How to Make It on Your Own
What Makes a Good Entrepreneur?
By Jaron Serven, Staff Writer
Like many of you, when I graduated with my Master’s, I was at an almost complete loss as to what to do.
What was more, with the economy the way it is, it seemed like the world didn’t have many options for me. Instead of sifting through offers, I was sending out resumes, discontent gnawing at me the whole way.
Wasn’t I supposed to be doing what I loved? Wasn’t I supposed to be cultivating my career… my future… my life?
What I didn’t realize was that I was making a very big mistake with regard to my outlook: I was letting other people define who and what I should be.
Instead of telling people what they needed to hear, I was asking people what they wanted to hear. The difference appears small, but that gap is very large indeed.
What I hadn’t considered, and what turned out to be the most obvious path for me going forward, was a life of entrepreneurship. I thought a steady career would give me stability, a sense of direction–but as a writer, I would first need to create that stability and direction on my own.
While I am, against my will, socially designated as a “freelancer”, I consider myself to be an entrepreneur. Like all entrepreneurs, I’m building a business, cultivating a brand. With writing, it is just a less expensive start-up. It is a more personal and internalized commodity being put to market.
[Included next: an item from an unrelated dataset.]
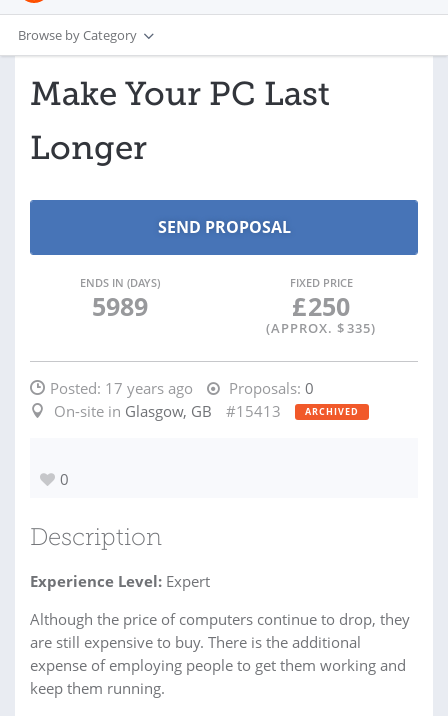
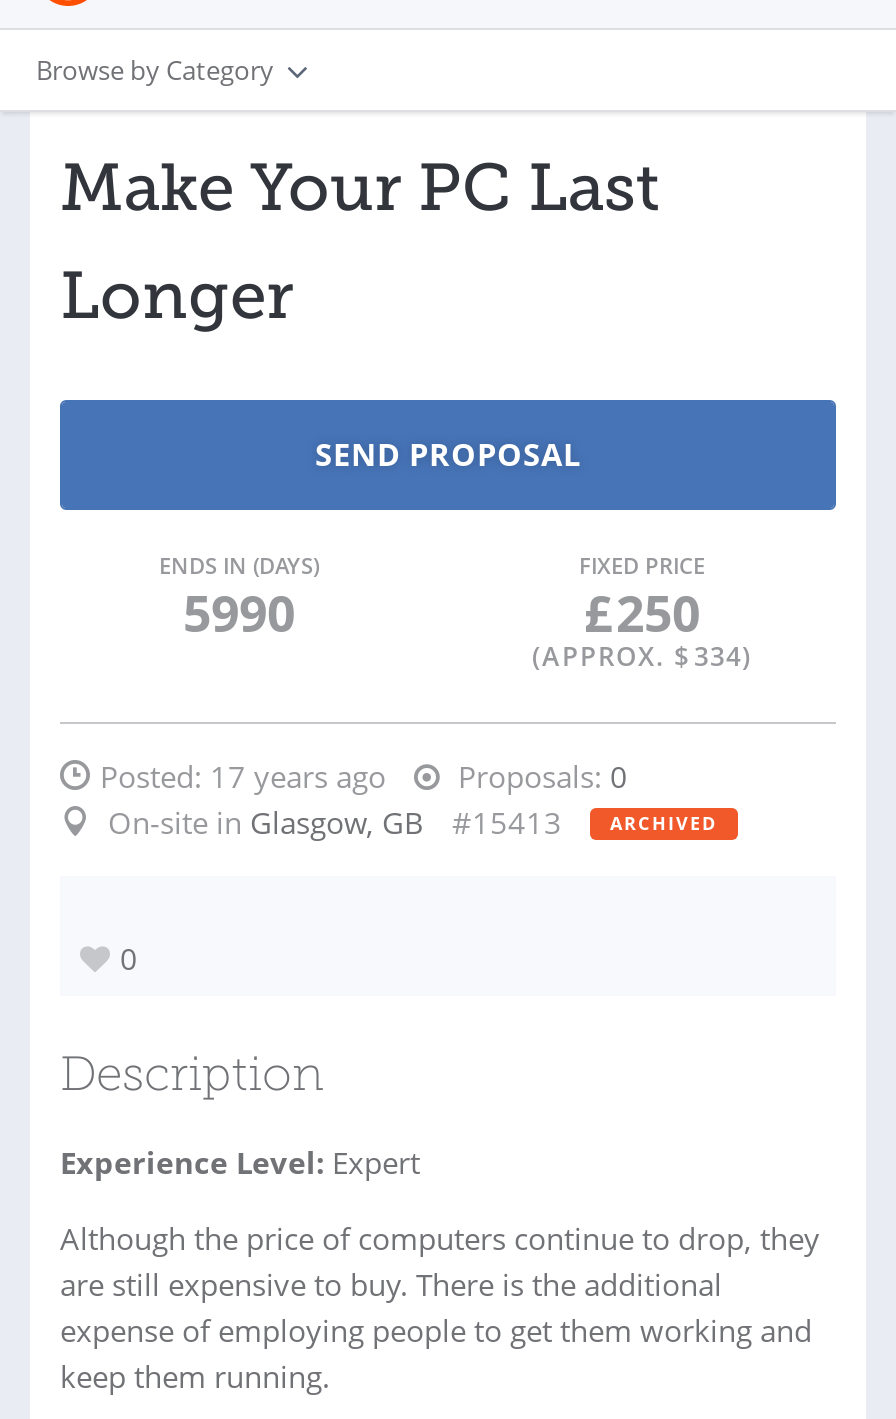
- 5989
+ 5990

- (APPROX. $ 335)
+ (APPROX. $ 334)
This was my first lesson in entrepreneurship: “The nature of being an entrepreneur means that you fully embrace ambiguity and are comfortable with being challenged regularly,” says Tanya Prive, a contributor to Forbes online. “Choosing [entrepreneurship] is completely irrational because the odds of succeeding are dismal…”
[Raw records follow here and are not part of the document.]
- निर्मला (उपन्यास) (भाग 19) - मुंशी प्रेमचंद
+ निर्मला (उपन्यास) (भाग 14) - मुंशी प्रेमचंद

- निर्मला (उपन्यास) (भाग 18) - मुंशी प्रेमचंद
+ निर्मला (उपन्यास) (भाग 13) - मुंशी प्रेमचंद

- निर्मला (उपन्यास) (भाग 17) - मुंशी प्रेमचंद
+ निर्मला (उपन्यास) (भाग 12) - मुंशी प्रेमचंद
Yet, when considering what it takes to be a good, or even great, entrepreneur, what do we consider to be the attributes of “success”? Is success a billion dollar company and world-renowned fame like some of our greatest entrepreneurs, Mark Zuckerberg and Steve Jobs? Sure, of course.
But what about the millions of others who have found success on their own, who have created their own small businesses and have thrived in their own, non-world-domineering way?
For more and more Americans, especially the new-graduates and young people, entrepreneurship is a foot in the door for working in business, a way to gain better experience outside of the sterile setting of higher education and get our hands dirty in the real world.
In a world where jobs are scarce and big businesses are looking for people with more real-world experience than ever before, starting along the path of entrepreneurship doesn’t seem like such a bad idea as Tanya Prive would have us believe.
“Success” for us, then, would be the experience of embracing the challenges of staking a new path, of doing instead of listening, of creating instead of waiting.
But the specific challenges of entrepreneurship remain, and must be overcome as the economy struggles to recover. I have been lucky in my own endeavors in that freelance writing and editing do not require that much finances to start-up–not so for those of us who plan to create a full-fledged small business.
A primary focus of my work as a freelancer has been making sure all of the proper tax work is done and all regulations are followed, which speaks of a larger issue in small business creation.
In a study recently published by the New York Times and conducted by Ernst and Young, the United States came up lacking in the fields of tax and business regulation.